You can use Google Trends to find keywords that are already trending, or see which keywords might be preferred over others. (Like whether it's better to use Dark Souls 3 or Dark Souls III, for example.) I'll step up on my RPG soapbox for a second to illustrate how we can gauge what users are interested in via search trends.
If we compare the traffic for Elder Scrolls 6 and Skyrim Remastered, you'll see that there's been a steadily rising interest in TES 6 ever since about the time the Skyrim hype would be falling, six months after its release in 2011. But there's been next to no interest in Skyrim Remastered that entire time -- until you see that sharp increase following its announcement at E3.
So going by this chart, up until E3, Elder Scrolls 6 would have been the topic to write on if this is the area you were looking to create content for. But post-E3, the Skyrim Remastered hype is strong -- though if we look a little more closely at that trend for the last few days, we'll see that our window of opportunity closed pretty quickly.
But even if this lead didn't pan out, we know the search interest is there. And we can even come up with some content ideas which will feed on the inevitable hype train that'll get going closer to the game's release.
But this isn't the only way to use Google Trends...
You can also use this tool to see what related search inquiries are currently trending. Let's take a look at the recently released BioShock Remastered collection to see what people are searching for.
This collection just launched a day ago. So if we look at the search trends for "bioshock" and narrow our results to the last day, we see that there are a lot of searches for the following terms:
As you can see, there are a lot of people searching for information on keypad codes, weapon upgrade locations, and the chomper dental key. This means that something like a guide on those topics is likely to do really well and amass a fair amount of search traffic.
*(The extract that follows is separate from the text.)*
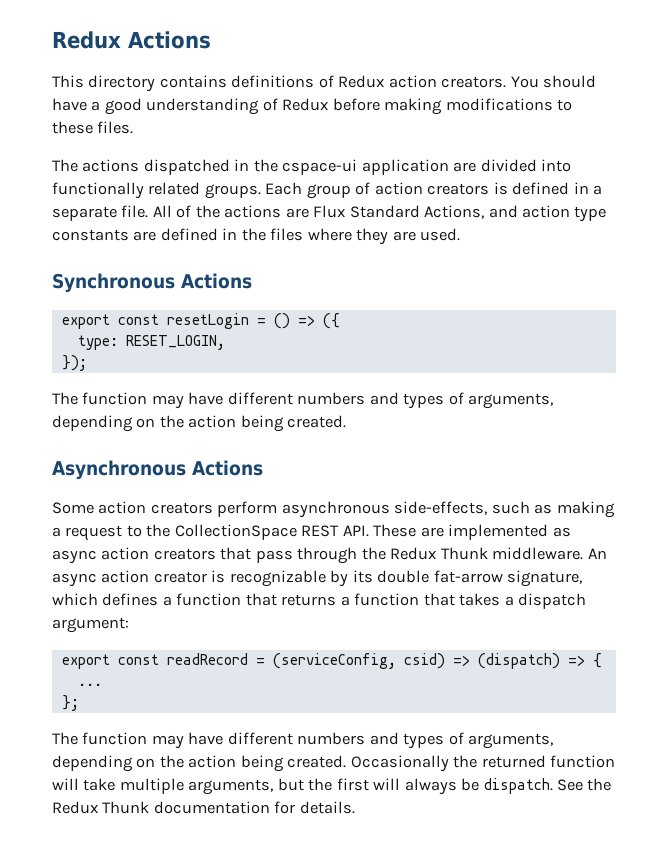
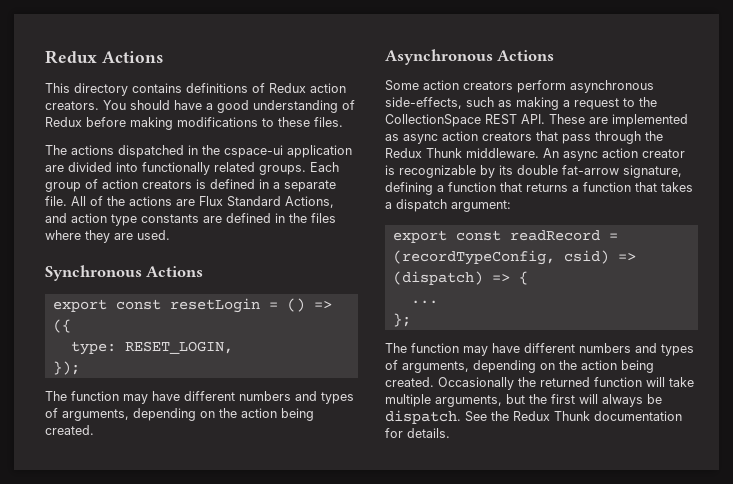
[52,593,159,606] which defines -> [385,182,433,195] defining
[272,653,396,669] (serviceConfig, -> [392,250,555,265] (recordTypeConfig,

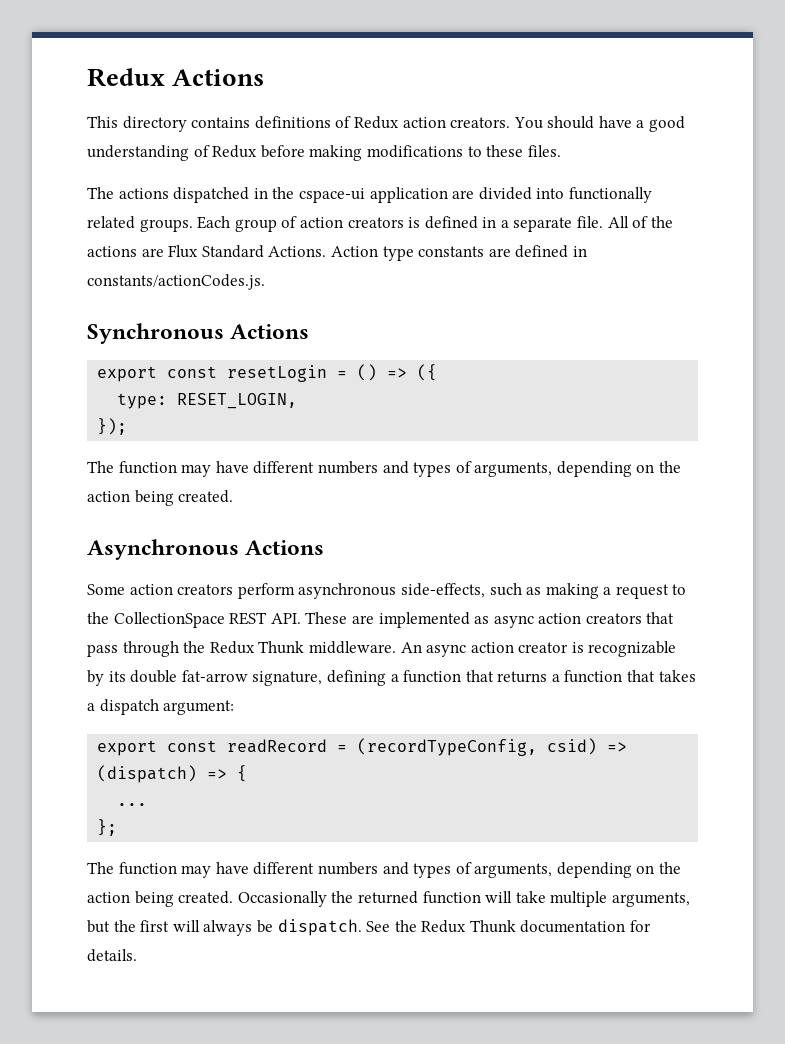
[285,196,334,208] [45,213,107,223] Actions, and action -> [268,246,378,257] Actions. Action
[289,213,336,223] [45,230,170,243] the files where they are used. -> [87,274,265,290] constants/actionCodes.js.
But Google Trends isn't the only tool you have at your disposal. You also have...
Google Keyword Planner
This is another fantastic tool, but Keyword Planner is less focused on finding trends and more focused on deciding which keywords are most relevant for a given topic at the moment -- which in turn can give you an idea of what search trends are currently rising. It's all connected!
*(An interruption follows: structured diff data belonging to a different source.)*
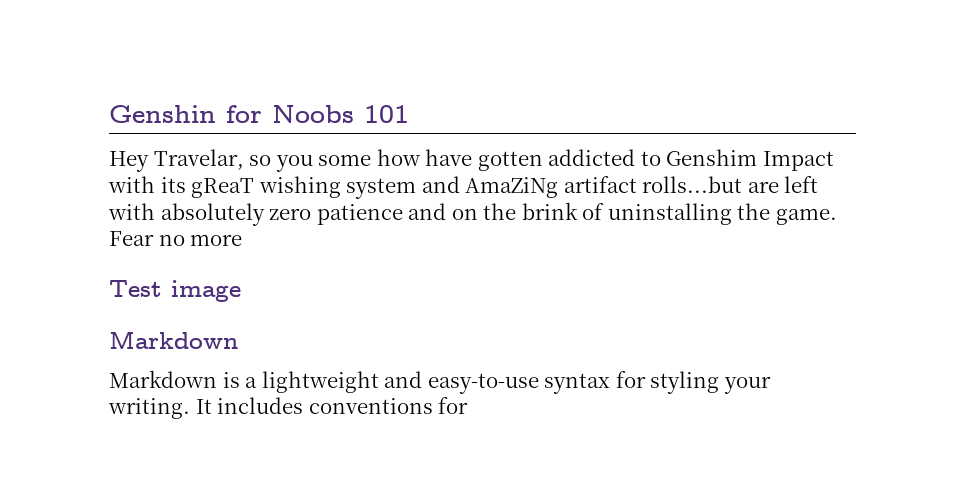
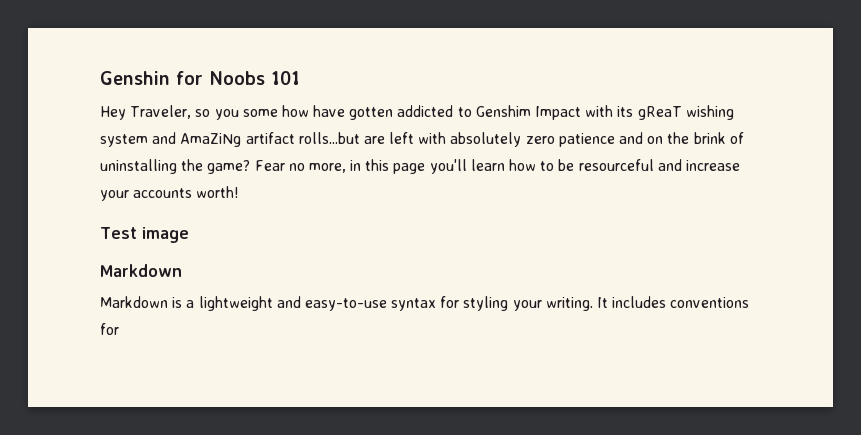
[153,149,244,170] Travelar, -> [130,105,192,119] Traveler,
[775,208,837,225] game. -> [207,160,251,174] game?
[190,234,243,246] more -> [308,159,740,174] [100,186,239,201] more, in this page you'll learn how to be resourceful and increase your accounts worth!

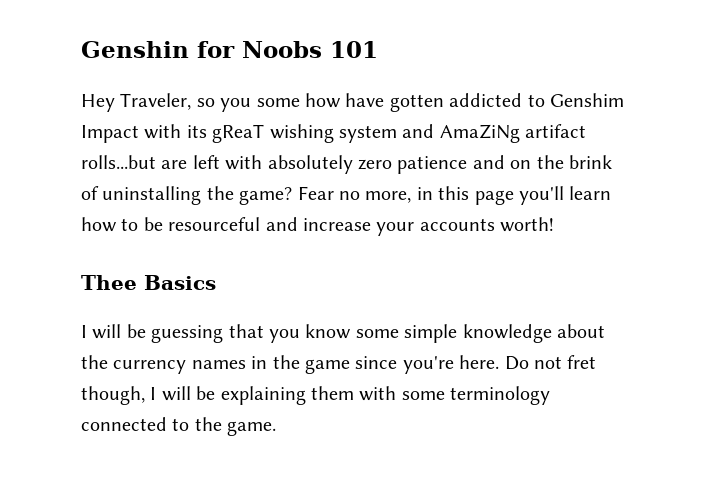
[100,227,189,243] [100,264,182,277] [100,296,750,311] [100,323,119,335] Test image // Markdown // Markdown is a lightweight and easy-to-use syntax for styling your writing. It includes conventions for -> [81,275,216,290] [81,324,605,343] [81,355,597,374] [81,386,551,405] [81,417,277,436] Thee Basics // I will be guessing that you know some simple knowledge about the currency names in the game since you're here. Do not fret though, I will be explaining them with some terminology connected to the game.

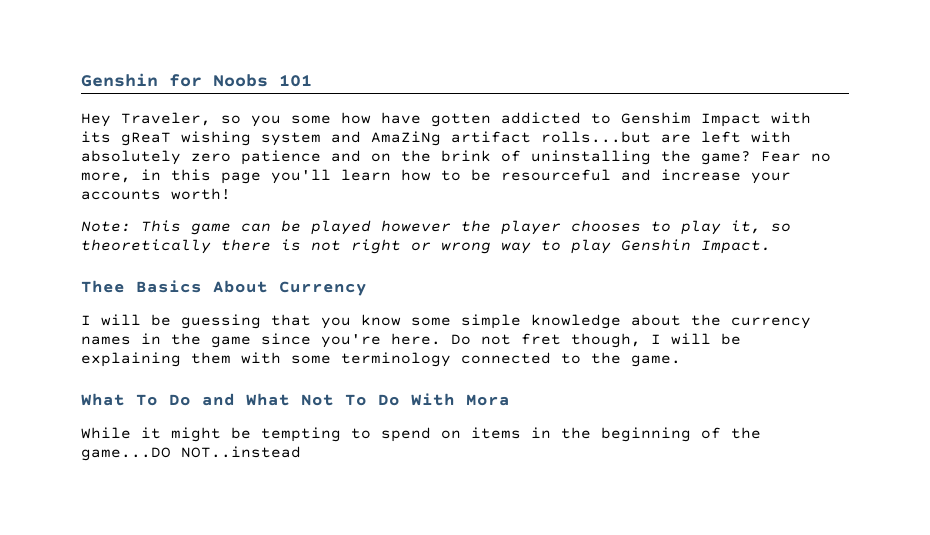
(555, 224) none -> [81,220,791,235] [81,239,771,254] // Note: This game can be played however the player chooses to play it, so theoretically there is not right or wrong way to play Genshin Impact.
(216, 282) none -> [213,280,367,296] About Currency
(277, 428) none -> [81,393,510,406] [81,427,761,442] [81,446,301,461] // What To Do and What Not To Do With Mora // While it might be tempting to spend on items in the beginning of the game...DO NOT..instead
You'll have to sign in with Gmail to use this tool. It's mainly intended for advertisers to target their audiences and certain buzzwords they want their ads to show up near, but the insight this tool gives is invaluable even though we aren't buying ads.
When you plug in a keyword, the system will spit out out a bunch of suggested keywords based on relevance and search volume. It'll even tell you how much competition there is for that keyword -- that is, the number of other sites that are capitalizing on that search term. The most lucrative content will have a high search volume with low competition, but a high volume with high competition shouldn't always discourage you. (If the volume is low, though, it's probably not the best thing to create content for unless you have reason to believe it's about to start trending.)
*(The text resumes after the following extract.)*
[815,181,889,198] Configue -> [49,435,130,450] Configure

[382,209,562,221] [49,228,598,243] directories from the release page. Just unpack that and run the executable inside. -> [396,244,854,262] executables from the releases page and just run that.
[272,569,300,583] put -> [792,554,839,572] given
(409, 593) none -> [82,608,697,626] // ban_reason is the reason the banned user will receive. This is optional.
For example, let's see what happens when we plug the name of a game like SMITE into the planner:
We see that people are looking for the best gods, searching for content related to gems, and inquiring about the new update. So from this information, we can figure that maybe doing a "Best Gods in SMITE" or "Best Gods for X Role" would be a good bet. So would a guide to getting more gems in SMITE, or a recap of the latest update and what it's going to add/change.
Other Keyword Tools
There are a lot of keyword planners that you can use to research keywords and find relevant trends. A lot of these tools will have similar names, but they all work a little bit differently.
This is a relatively straightforward tool that allows easy copying of a large number of keywords. The tool will use take those keywords and return a list of search terms with words added to the front or back.
This can be a bit confusing at first, but it's a great way to see what long-tail keywords you might want to focus on for further research.
This one offers auto-complete algorithms to anticipate what sorts of keywords might pop up when Google's auto-fill function kicks in. It has a lot of abilities and tools similar to Keyword.io, but you have to use a login to get the most out of it.
These two work hand in hand. Install the Grep extension for Chrome, then search keywords with Ubersuggest. This will allow you to drill down into keywords and build keyword phrases/chains in a more comprehensive (but more complex) way than the other keyword tools.
Whatever you find using these three tools, it's probably a good idea to plug those keywords back into Google Trends and Google Keyword Planner just to double-check the search interest there.
But keep in mind that just because a keyword is not showing up in Google searches now, it doesn't mean those keywords are not about to show up in searches! That's why it's important to do some legwork.